▶ **Study material**
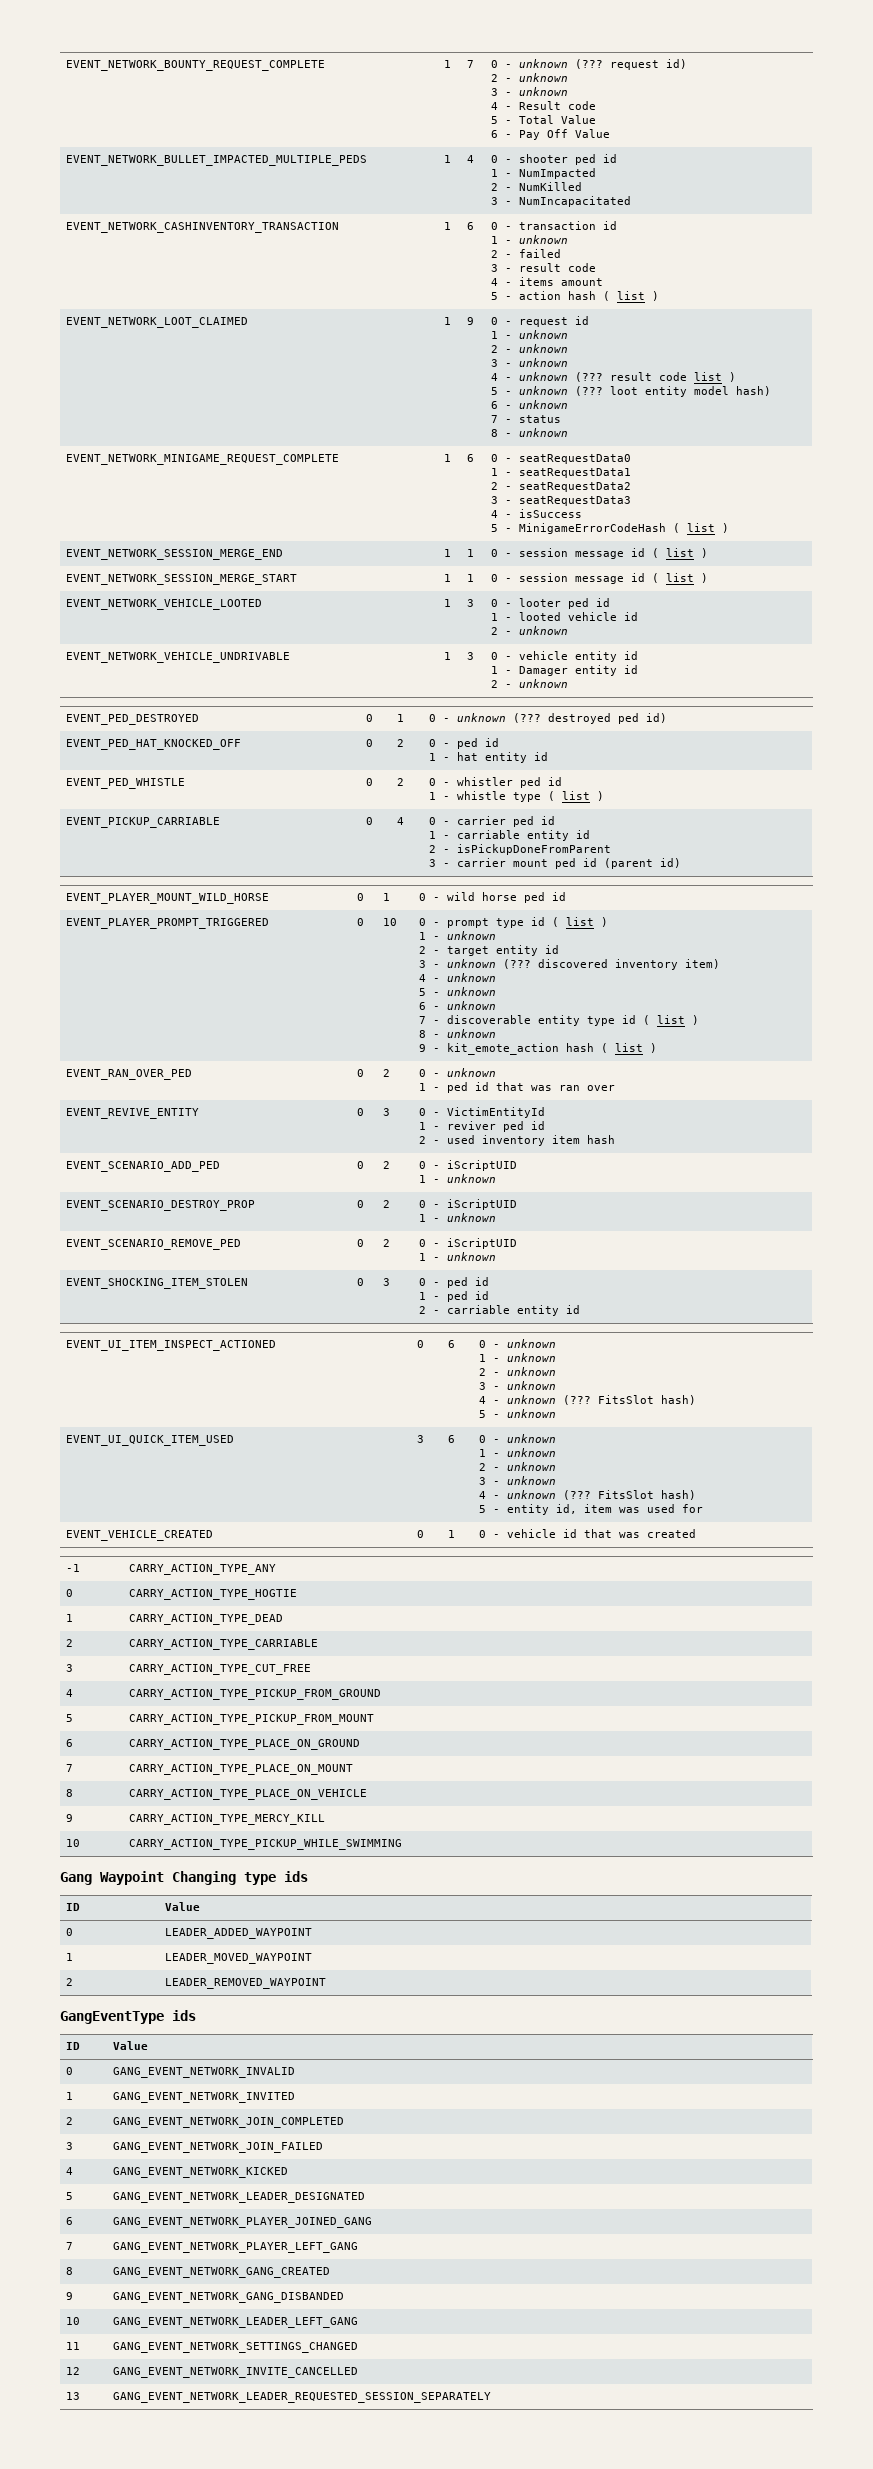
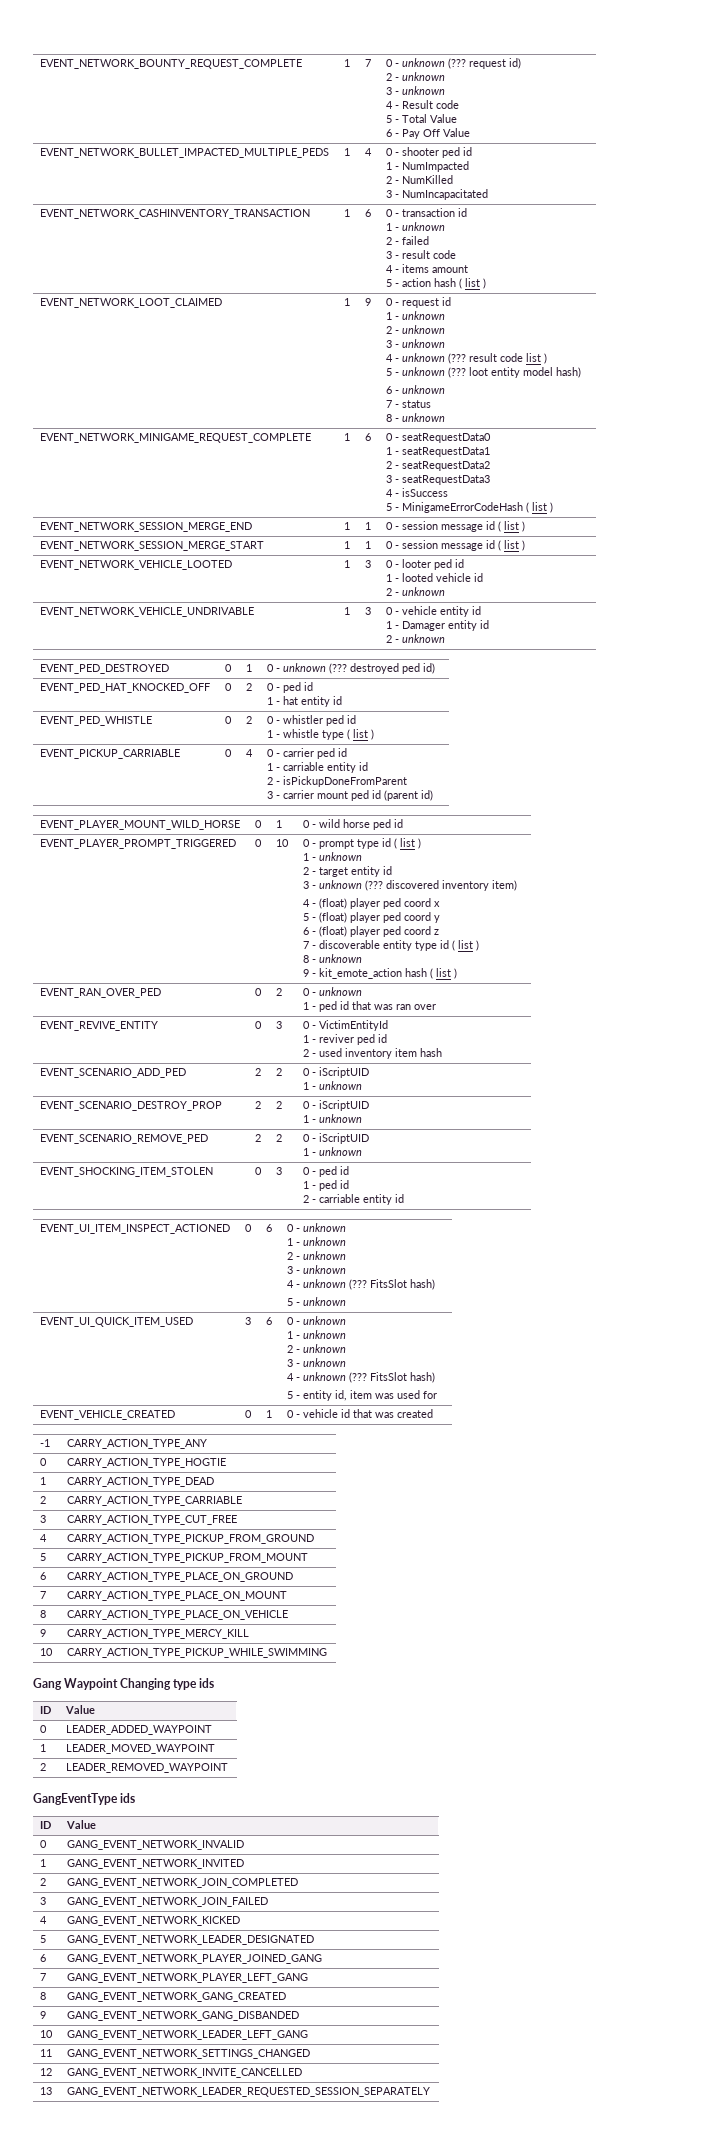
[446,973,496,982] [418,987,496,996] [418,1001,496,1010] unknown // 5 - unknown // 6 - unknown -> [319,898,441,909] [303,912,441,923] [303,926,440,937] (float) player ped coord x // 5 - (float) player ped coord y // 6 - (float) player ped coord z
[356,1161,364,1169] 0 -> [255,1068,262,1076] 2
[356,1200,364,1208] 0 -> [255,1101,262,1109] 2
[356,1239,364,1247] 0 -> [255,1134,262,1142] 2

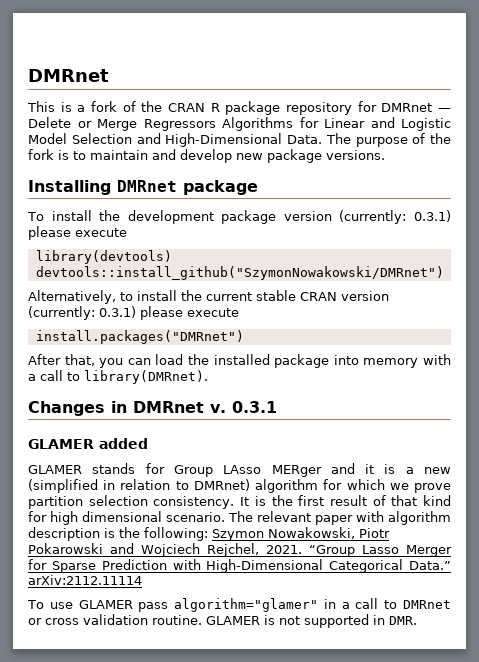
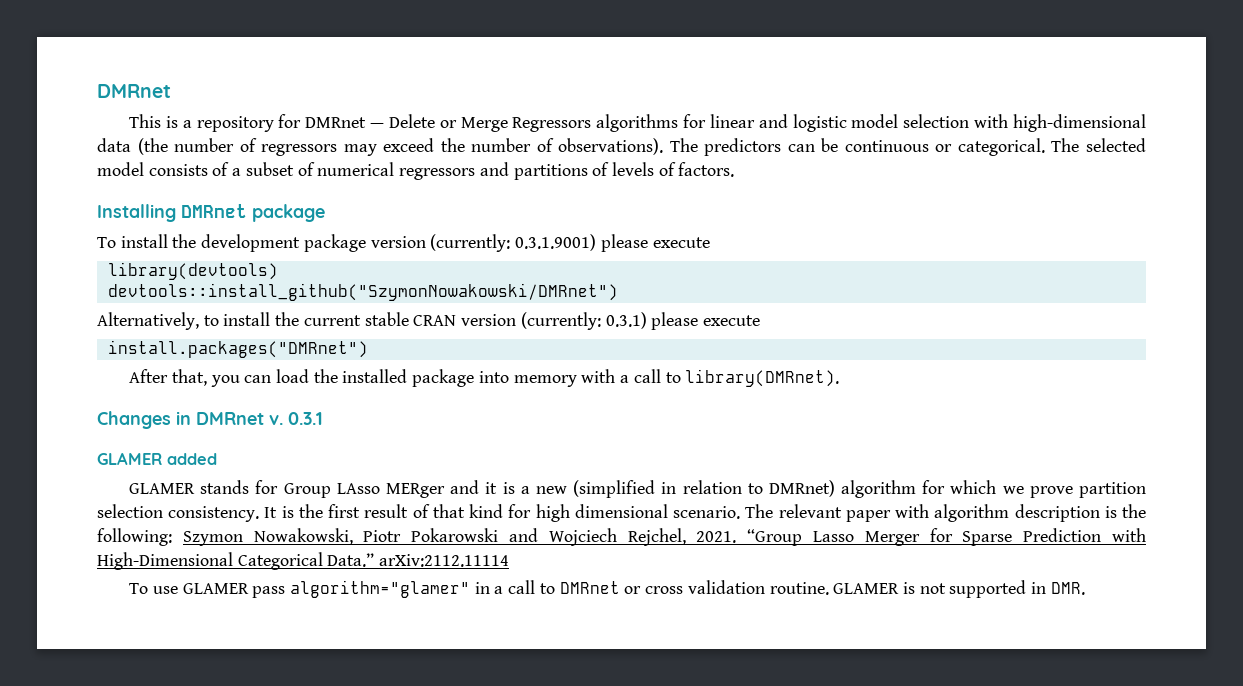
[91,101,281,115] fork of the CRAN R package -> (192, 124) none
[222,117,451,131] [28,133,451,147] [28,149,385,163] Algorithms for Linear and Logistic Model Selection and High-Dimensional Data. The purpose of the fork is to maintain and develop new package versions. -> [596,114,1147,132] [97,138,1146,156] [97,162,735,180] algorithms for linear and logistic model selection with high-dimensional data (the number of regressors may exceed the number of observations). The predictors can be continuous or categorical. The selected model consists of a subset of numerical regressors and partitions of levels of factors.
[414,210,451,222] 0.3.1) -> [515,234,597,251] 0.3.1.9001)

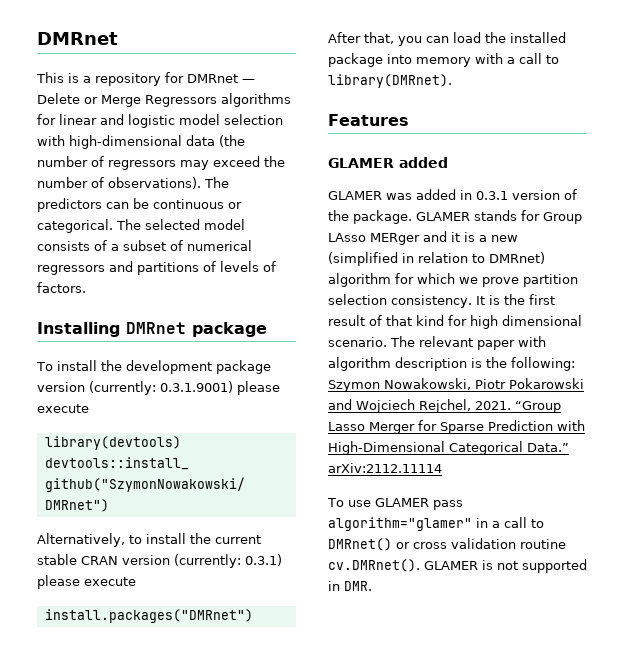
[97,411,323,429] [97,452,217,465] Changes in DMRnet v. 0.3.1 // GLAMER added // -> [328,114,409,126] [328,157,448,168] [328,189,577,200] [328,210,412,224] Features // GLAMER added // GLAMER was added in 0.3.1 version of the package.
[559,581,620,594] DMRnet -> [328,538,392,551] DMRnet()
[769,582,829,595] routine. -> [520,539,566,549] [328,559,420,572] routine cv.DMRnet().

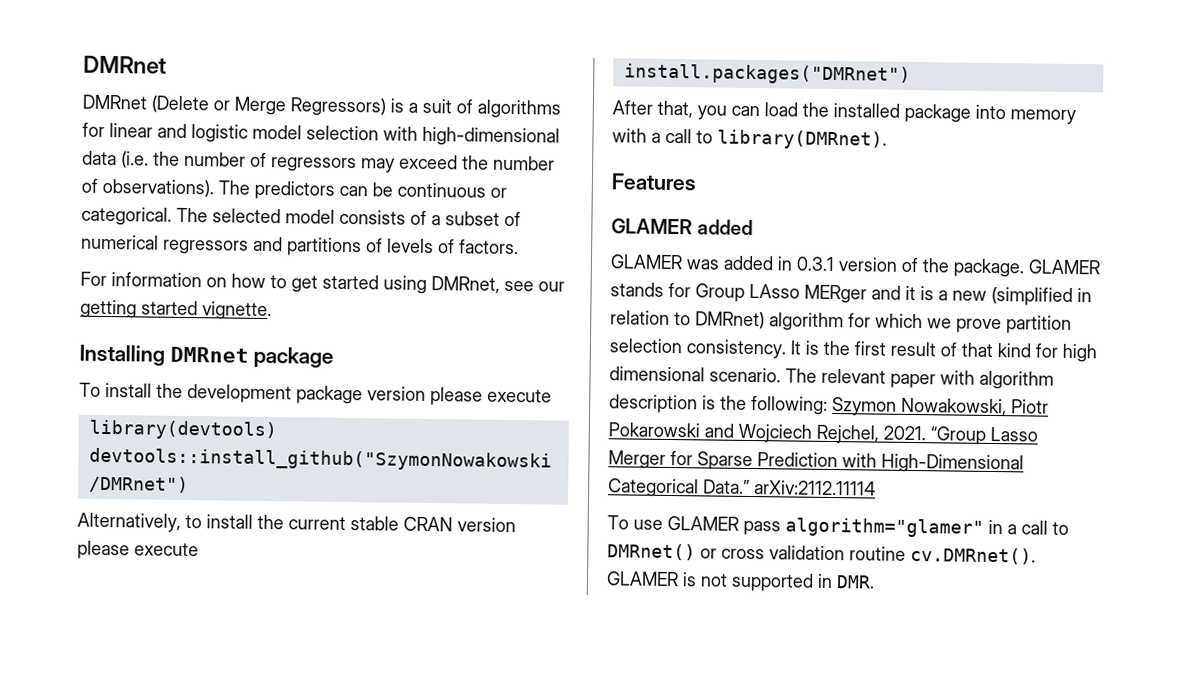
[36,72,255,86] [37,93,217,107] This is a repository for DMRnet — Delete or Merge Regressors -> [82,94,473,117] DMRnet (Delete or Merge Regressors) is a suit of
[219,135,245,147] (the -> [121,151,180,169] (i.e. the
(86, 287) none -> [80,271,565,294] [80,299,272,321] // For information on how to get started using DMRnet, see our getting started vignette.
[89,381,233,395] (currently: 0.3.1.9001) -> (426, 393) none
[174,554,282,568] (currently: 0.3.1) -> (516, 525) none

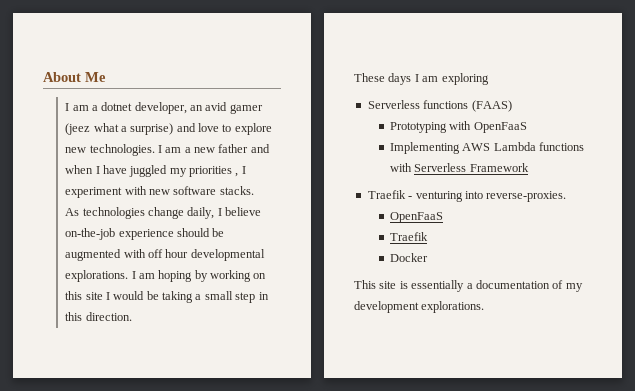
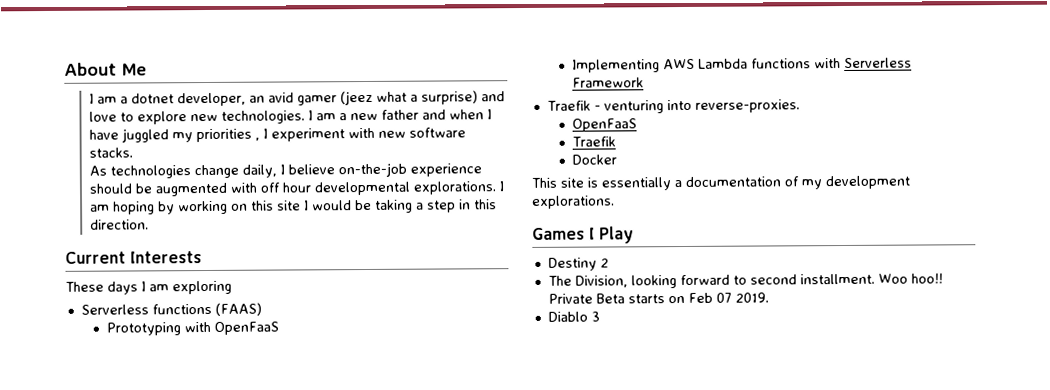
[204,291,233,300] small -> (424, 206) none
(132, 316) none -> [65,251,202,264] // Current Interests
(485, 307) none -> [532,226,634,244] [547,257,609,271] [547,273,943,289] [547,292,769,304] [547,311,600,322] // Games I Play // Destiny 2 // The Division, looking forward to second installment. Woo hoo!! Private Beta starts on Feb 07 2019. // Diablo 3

▶ **Work task**
Within the data above, repeat exactly the lines from the one bearing "[356,1200,364,1208] 0 ->" through the one bearing "[91,101,281,115] fork of". Include no pictures and nothing else.

▶ **Answer for this exercise**
[356,1200,364,1208] 0 -> [255,1101,262,1109] 2
[356,1239,364,1247] 0 -> [255,1134,262,1142] 2

[91,101,281,115] fork of the CRAN R package -> (192, 124) none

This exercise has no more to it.